In all, convalescent plasma “may or may not work” and “could be helpful or harmful,” Gaffney said. He called the 35% survival improvement claim “unfounded.”
Still, two former FDA commissioners said the agency has the legal basis to issue the emergency use authorization. Scott Gottlieb, former FDA commissioner under Trump, tweeted that plasma is “probably incrementally helpful” to patients, and that the application “meets criteria” for an emergency use authorization.
“But we need better evidence generation, and we need to keep FDA decisions with FDA,” Gottlieb added. “The FDA professional staff supported this. It’s their decision.”
The FDA’s announcement came a day after Trump tweeted there are “deep state” members within the agency who are slowing the fight against the pandemic to hurt him politically.

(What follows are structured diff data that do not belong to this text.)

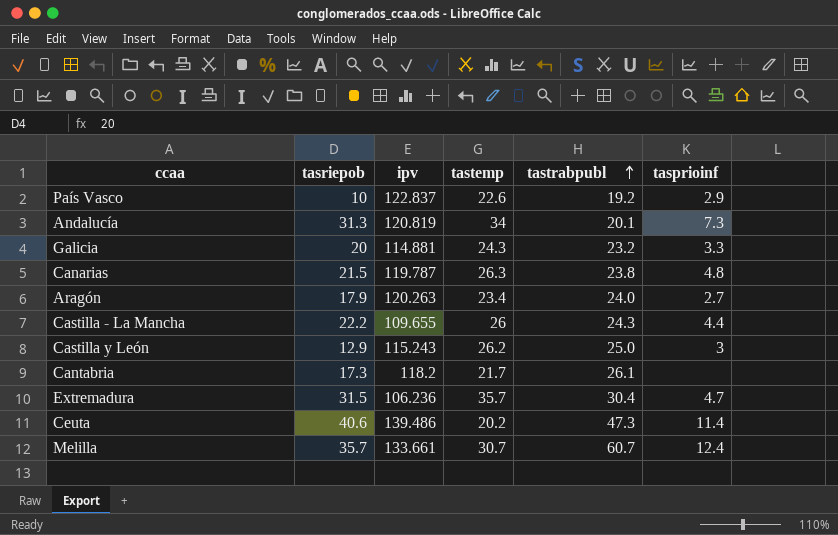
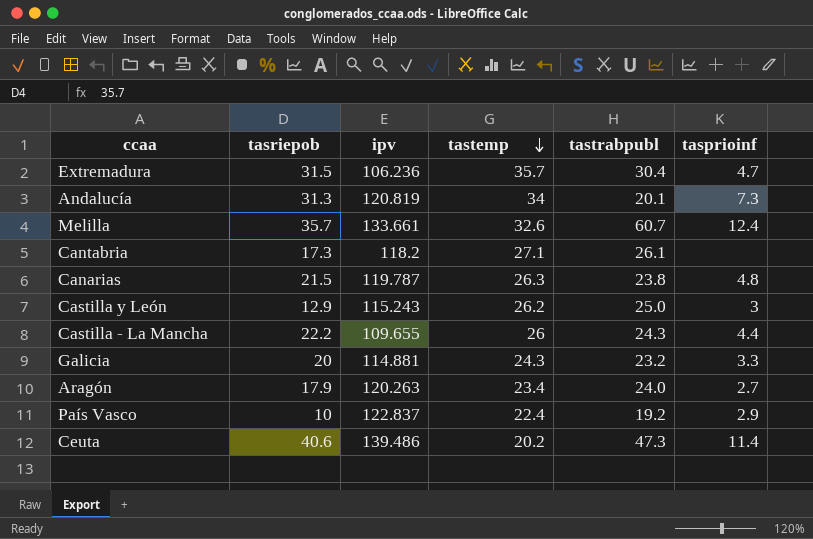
row order: tastrabpubl ascending -> tastemp descending
Melilla | tastemp: 30.7 -> 32.6
Cantabria | tastemp: 21.7 -> 27.1
País Vasco | tastemp: 22.6 -> 22.4

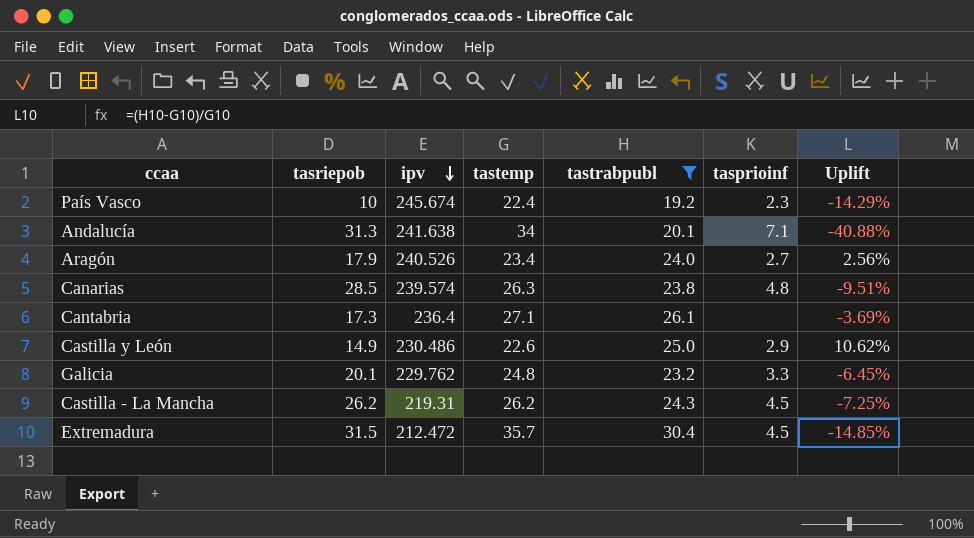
filter: none -> tastrabpubl <= 30.4
row order: tastemp descending -> ipv descending
column Uplift | formula: none -> ([tastrabpubl] - [tastemp]) / [tastemp]
País Vasco | ipv: 122.837 -> 245.674
País Vasco | tasprioinf: 2.9 -> 2.3
Andalucía | ipv: 120.819 -> 241.638
Andalucía | tasprioinf: 7.3 -> 7.1
Aragón | ipv: 120.263 -> 240.526
Canarias | tasriepob: 21.5 -> 28.5
Canarias | ipv: 119.787 -> 239.574
Cantabria | ipv: 118.2 -> 236.4
Castilla y León | tasriepob: 12.9 -> 14.9
Castilla y León | ipv: 115.243 -> 230.486
Castilla y León | tastemp: 26.2 -> 22.6
Castilla y León | tasprioinf: 3 -> 2.9
Galicia | tasriepob: 20 -> 20.1
Galicia | ipv: 114.881 -> 229.762
Galicia | tastemp: 24.3 -> 24.8
Castilla - La Mancha | tasriepob: 22.2 -> 26.2
Castilla - La Mancha | ipv: 109.655 -> 219.31
Castilla - La Mancha | tastemp: 26 -> 26.2
Castilla - La Mancha | tasprioinf: 4.4 -> 4.5
Extremadura | ipv: 106.236 -> 212.472
Extremadura | tasprioinf: 4.7 -> 4.5

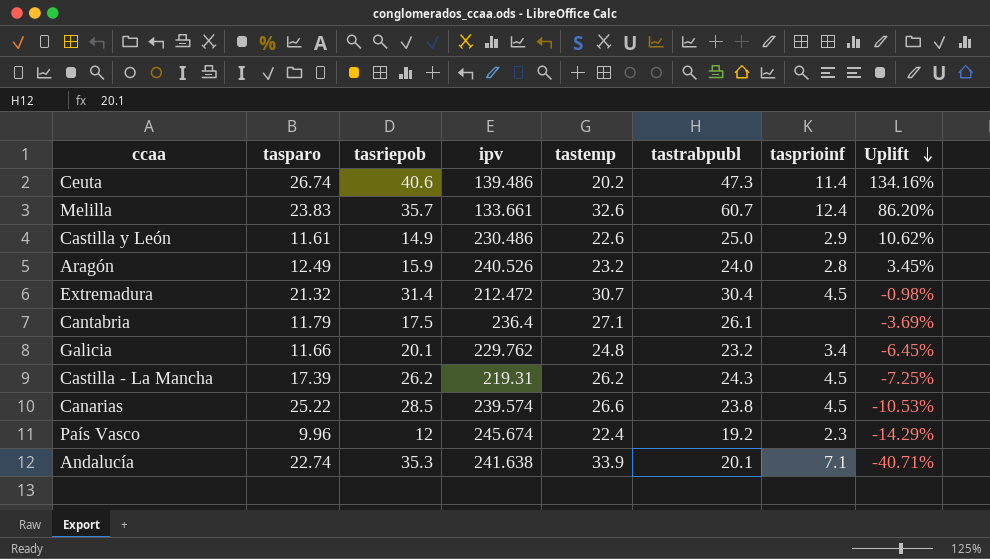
filter: tastrabpubl <= 30.4 -> none
row order: ipv descending -> Uplift descending
column tasparo | position: none -> 2
Aragón | tasriepob: 17.9 -> 15.9
Aragón | tastemp: 23.4 -> 23.2
Aragón | tasprioinf: 2.7 -> 2.8
Aragón | Uplift: 2.56% -> 3.45%
Extremadura | tasriepob: 31.5 -> 31.4
Extremadura | tastemp: 35.7 -> 30.7
Extremadura | Uplift: -14.85% -> -0.98%
Cantabria | tasriepob: 17.3 -> 17.5
Galicia | tasprioinf: 3.3 -> 3.4
Canarias | tastemp: 26.3 -> 26.6
Canarias | tasprioinf: 4.8 -> 4.5
Canarias | Uplift: -9.51% -> -10.53%
País Vasco | tasriepob: 10 -> 12
Andalucía | tasriepob: 31.3 -> 35.3
Andalucía | tastemp: 34 -> 33.9
Andalucía | Uplift: -40.88% -> -40.71%

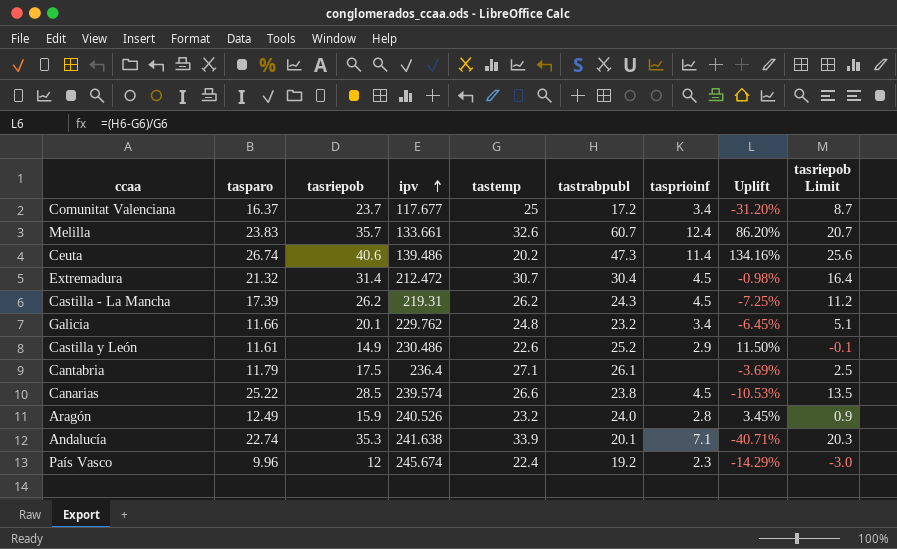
row order: Uplift descending -> ipv ascending
column tasriepob Limit | formula: none -> [tasriepob] - 15
row Comunitat Valenciana: none -> 16.37 | 23.7 | 117.677 | 25 | 17.2 | 3.4 | -31.20% | 8.7
Castilla y León | tastrabpubl: 25.0 -> 25.2
Castilla y León | Uplift: 10.62% -> 11.50%

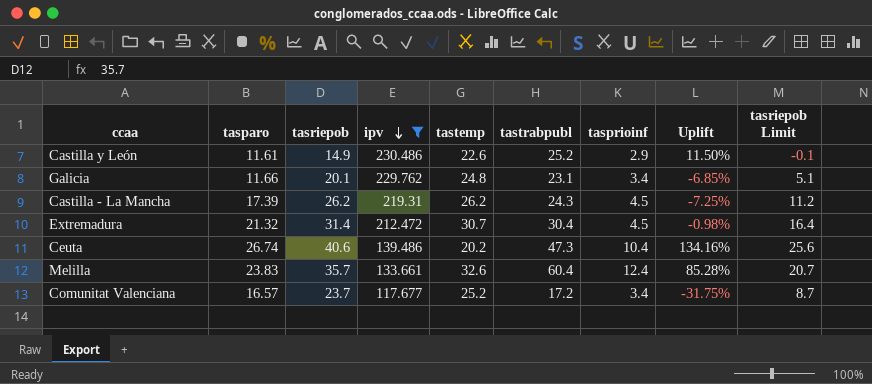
filter: none -> ipv <= 230.486
row order: ipv ascending -> ipv descending
Galicia | tastrabpubl: 23.2 -> 23.1
Galicia | Uplift: -6.45% -> -6.85%
Ceuta | tasprioinf: 11.4 -> 10.4
Melilla | tastrabpubl: 60.7 -> 60.4
Melilla | Uplift: 86.20% -> 85.28%
Comunitat Valenciana | tasparo: 16.37 -> 16.57
Comunitat Valenciana | tastemp: 25 -> 25.2
Comunitat Valenciana | Uplift: -31.20% -> -31.75%

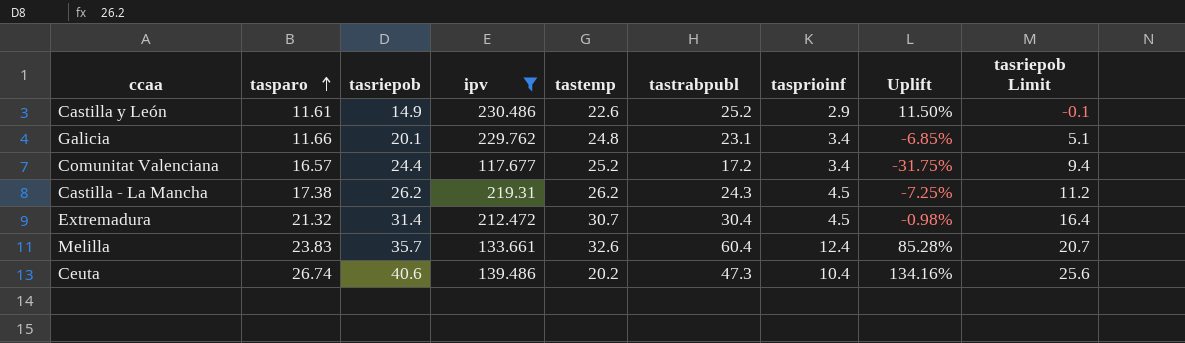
row order: ipv descending -> tasparo ascending
Comunitat Valenciana | tasriepob: 23.7 -> 24.4
Comunitat Valenciana | tasriepob Limit: 8.7 -> 9.4
Castilla - La Mancha | tasparo: 17.39 -> 17.38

But Gottlieb backed the agency’s independent authority on Sunday, saying on CBS News’ Face the Nation he rejects the idea that FDA experts would “slow-walk anything or accelerate anything” based on political interests.
Meanwhile, Robert Califf, former FDA head under President Barack Obama, tweeted that the move is legal and the data are “promising.” Still, most promising therapies fail under controlled testing, he added.
“I believe the community will rally and get the trials done,” Califf said.
Convalescent plasma can’t be mass-produced; its availability is contingent on blood donations from people who have recovered from COVID-19. The FDA, Trump and others are encouraging donations from patients who’ve recovered.
The EUA comes after the agency tried a similar approach with hydroxychloroquine—under pressure from the president. Even after the agency revoked that EUA due to a lack of evidence, Trump tweeted on Saturday that “many doctors and studies disagree” with the move.